NHS staff that volunteer overseas can support the development of services or the up skilling of local teams and, with the support of HEE can bring back learning and new skills to their NHS roles.
HEE can also use spare NHS training capacity and work-learn-return programmes to offer quality training and work experiences to healthcare workers who, on return to their home country can put their new skills into practice. While in the UK, overseas workers can help secure safe staffing levels and diversify our workforce, offering a better patient experience, as well as ensuring our own staff have the opportunity to learn new techniques and share in new cultural experiences.
3. To internationally promote the exceptional education and training expertise of the NHS.
HEE’s role as a national government arms-length body for the planning and development of the English healthcare workforce gives us an unrivalled corporate knowledge of the sector and connections within the UK.
The International Office at HEE is happy to hear from national governments, ministries or institutions. We can draw on HEE’s vast expertise and experience to put together bespoke proposals which are based on your needs. We also have unrivalled national links to hospital trusts, education providers, regulatory bodies, and the world renowned Royal Colleges which we can utilise to support larger joint proposals and projects.
International Postgraduate Medical Training Scheme (IPGMTS)
With a long history supported by the Royal Colleges the UK’s medical speciality training is truly world class. IPGMTS aims to provide medical speciality training in England, giving the candidates a full replication of NHS competence-based training. Once the candidates have completed the programme they return to their sponsor country to put their skills in to practice, leading in service provision in their chosen field.
IPGMTS trainees are sponsored by overseas governments or institutions and are supernumerary to the UK’s medical workforce needs. They therefore do not take up places on our existing training programmes. Places are limited and only open via government to government agreements.
Healthcare Scientist Programme
The Modernising Scientific Careers (MSC) programme has developed a framework for the education and training of healthcare scientists which includes curriculum, assessment and standards. This is the first programme of its kind and is a whole workforce transformation. The MSC team are already engaged with international markets including Australia, Canada, India and Brunei.
Workforce Planning and Quality Control
Some of HEE’s core work includes national planning for the future English healthcare workforce and ensuring that training places are of a good standard with curriculums implemented. When developing proposals The International Office at HEE can draw on individuals and teams with expertise and skills in workforce planning, quality control and career pathway development.
The Care Certificate is an identified set of standards that health and social care workers adhere to in their daily working life. Designed with the non-regulated workforce in mind, the Care Certificate gives everyone the confidence that workers have the same introductory skills, knowledge and behaviours to provide compassionate, safe and high quality care and support. The international Office have a team ready to support the adaption and roll out of the care certificate.

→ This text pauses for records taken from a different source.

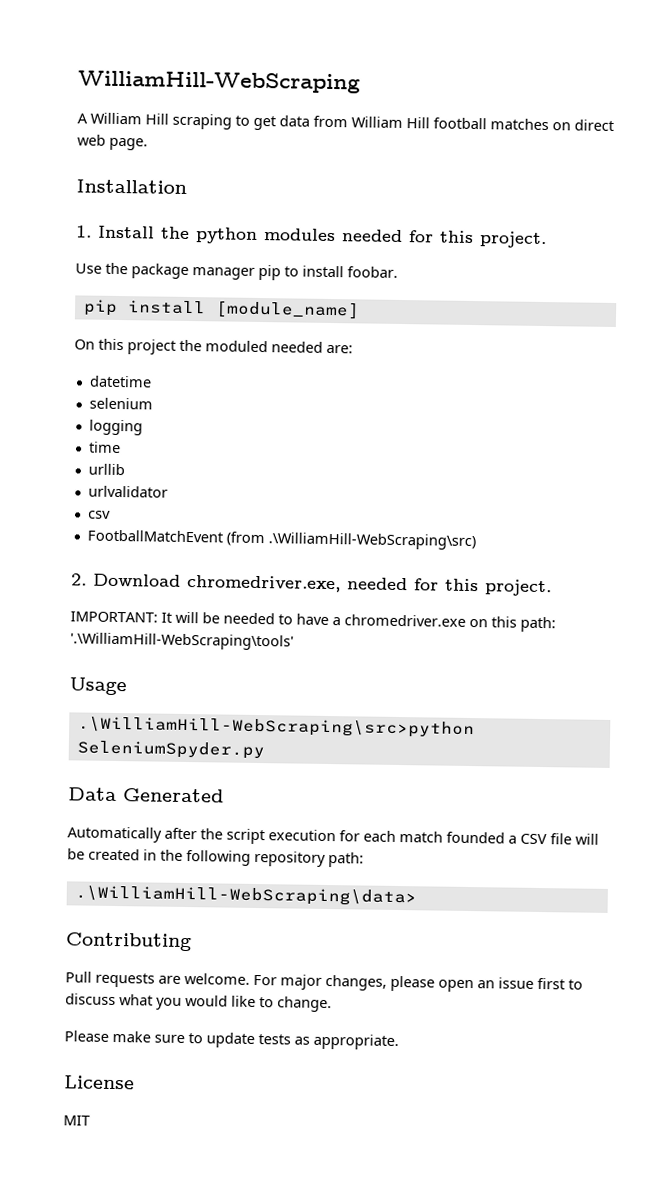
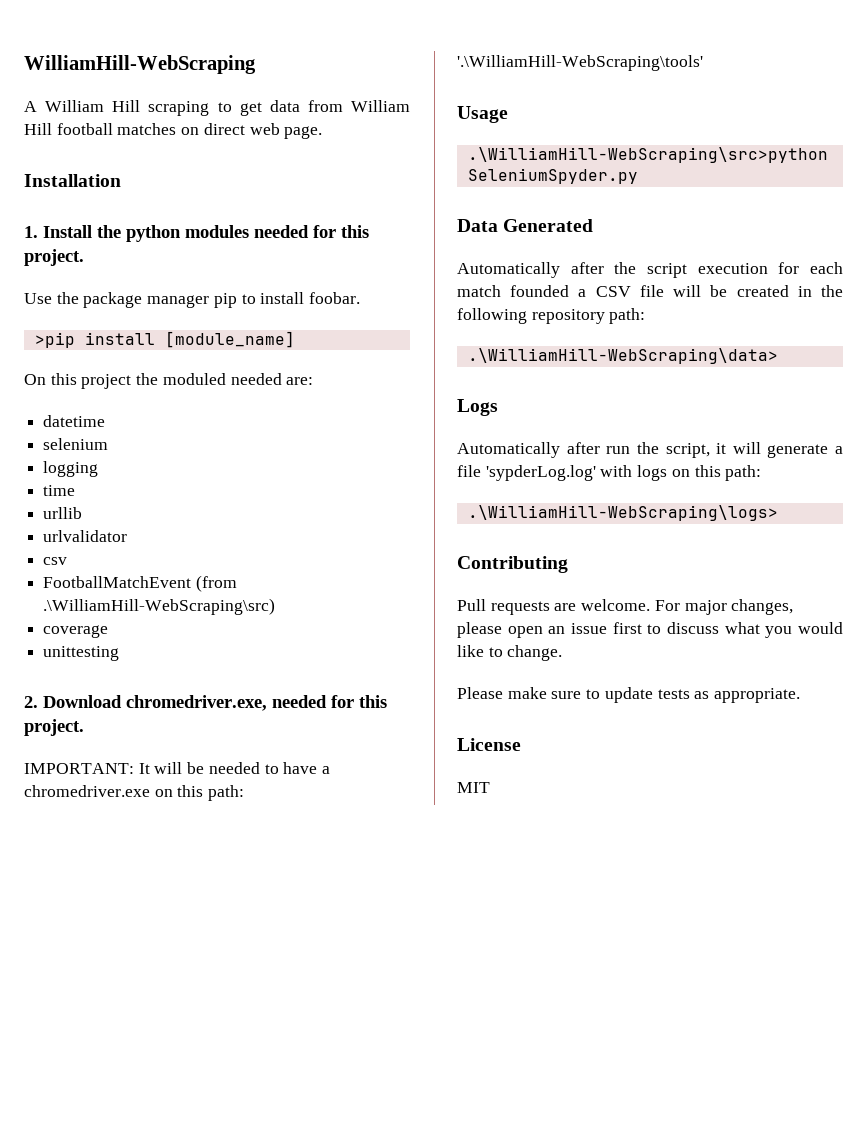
- pip install [module_name]
+ >pip install [module_name]
+ coverage
+ unittesting
+ Logs
+ Automatically after run the script, it will generate a file 'sypderLog.log' with logs on this path:
+ .\WilliamHill-WebScraping\logs>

Health Education England in China
HEE has strong links with China including projects which aim to support GP’s into practice and hosting visits and exchange programmes. The International Office is also exploring some commercial opportunities in the region.
The International Office at HEE is engaged in several projects across the Middle East which will lead to improved health outcomes for local populations.
India Joint Working Group on Health – Education and Training Subgroup.
Set up after a government to government MOU on cooperation in healthcare was signed between India and the UK. The education and training subgroup is co-chaired by Professor Liz Hughes (HEE) and the Indian Joint Secretary for Health. Current projects include: comparison of public health training curriculum, creation of new cadres such as nurse practitioners, physician assistants, and integrated behavioural health counsellors.